C’est ce qui nous manque. Parfois tu te retrouves avec des amis Libanais, Syriens et ils se mettent à te raconter leur visite au Village, à la Maison de  leur Grand-Père, la Cueillette du raisin, la fabrication de l’Arak… Tu sens que cet aspect est manquant chez toi, à part dans l’Illusion, le Rêve, les Histoires, Recits, Blagues qui disent qu’on était ainsi… Donc a Beddawi, l’Environnement était plus proche de ce que l’on recherchait.

Peut-être est-ce un peu tôt pour te demander cette question, mais est-ce que tu peux me raconter ce par quoi tu es passé durant cette Guerre qui a commencé il y a trois ans ?
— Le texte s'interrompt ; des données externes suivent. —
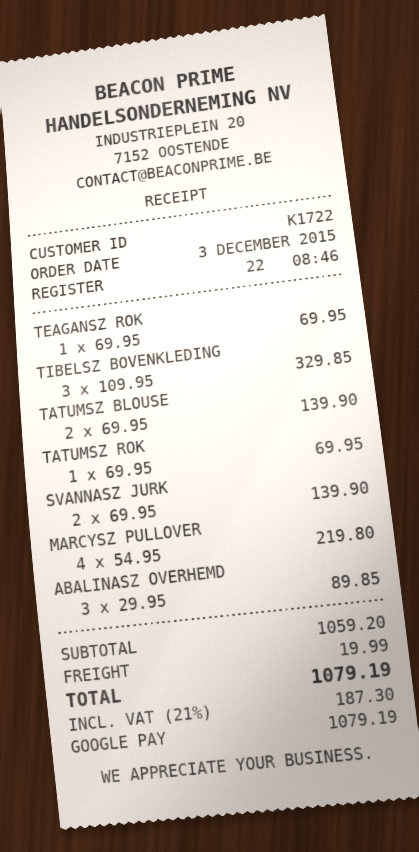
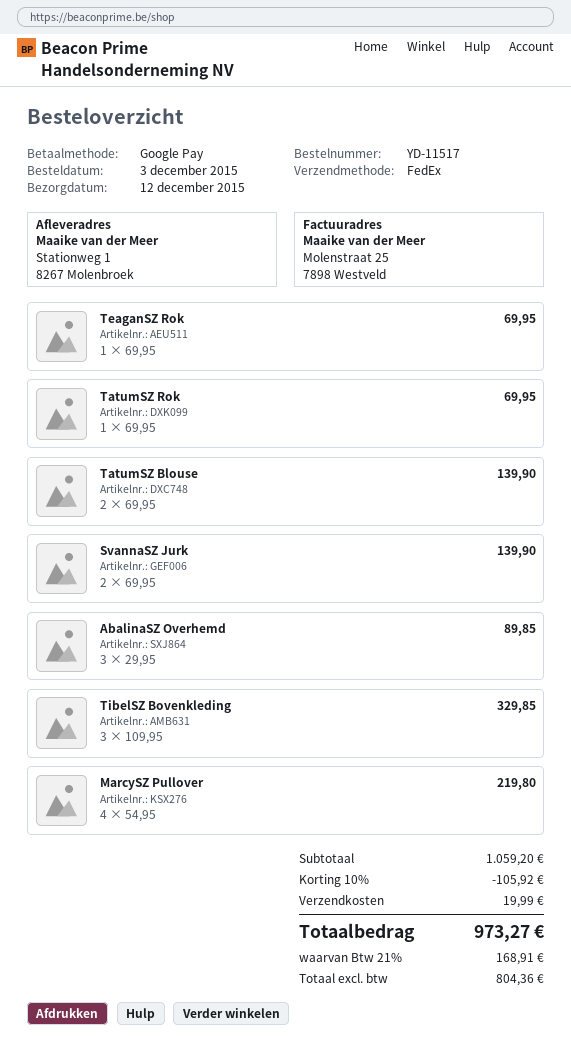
discount: none -> 10% = 105.92
tax: 21% = 187.30 -> 21% = 168.91
total: 1079.19 -> 973.27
Cela se rapproche de ce que l’on disait, pourquoi  il n’y avait pas une grande difference entre l’avant et l’aprés. Avec l’Intifada et ce qu’elle a eu comme résultat Politique sur le terrain, cela a eu des Conséquences sur tes Sentiments ainsi que sur ta Prise de Conscience Politique, et avec les Evénements qui avaient lieu dans la Region, c’est-à-dire la Guerre de l’Irak de 2003, celle du Liban de 2006, avec la  présence en 2007 des Refugiés Palestiniens à la Frontiere Irako-Syrienne qu’on a filmé… la Guerre était présente partout. Les Palestiniens étaient également marques par l’Irak. La Guerre en Irak avait ses conséquences, tout cela fait qu’il y avait constamment une situation qui influait. La Syrie vivait toujours en Etat de Guerre tacite, bien qu’indirectement. Il lui arrivait d’avoir un rôle également comme avec le Liban. Mais cette éxperience avec les Palestiniens à la Frontière te marque vraiment et a été une des causes de la Peur assez présente, dans la mesure ou tu vas voir des gens vivant dans une Région abandonnée, dans un no man’s land entre deux Frontières sans qu’ils ne puissent franchir un côte ou l’autre et ou rien n’a un sens. Chaque matin, ils se doivent d’inventer un  sens à la vie. Cette expérience te marque parce que la Situation des Palestiniens de l’Irak est proche de celle de ceux de Syrie avec le Parti Baath qui sous des slogans divers… donc certainement avec le déclenchement de la guerre en Syrie, cela t’améne à être concerné encore plus parce que tu vis une Situation que tu vois de prés, qu’il te faut confronter, que tu vis, avec cette Peur, et avec l’Expérience de l’Irak et cette guerre en Syrie, tu vois qu’il y a quelque chose au niveau general et qu’en tant que Palestinien, ton Destin… même si le citoyen syrien méne une vie vie plutôt acceptable…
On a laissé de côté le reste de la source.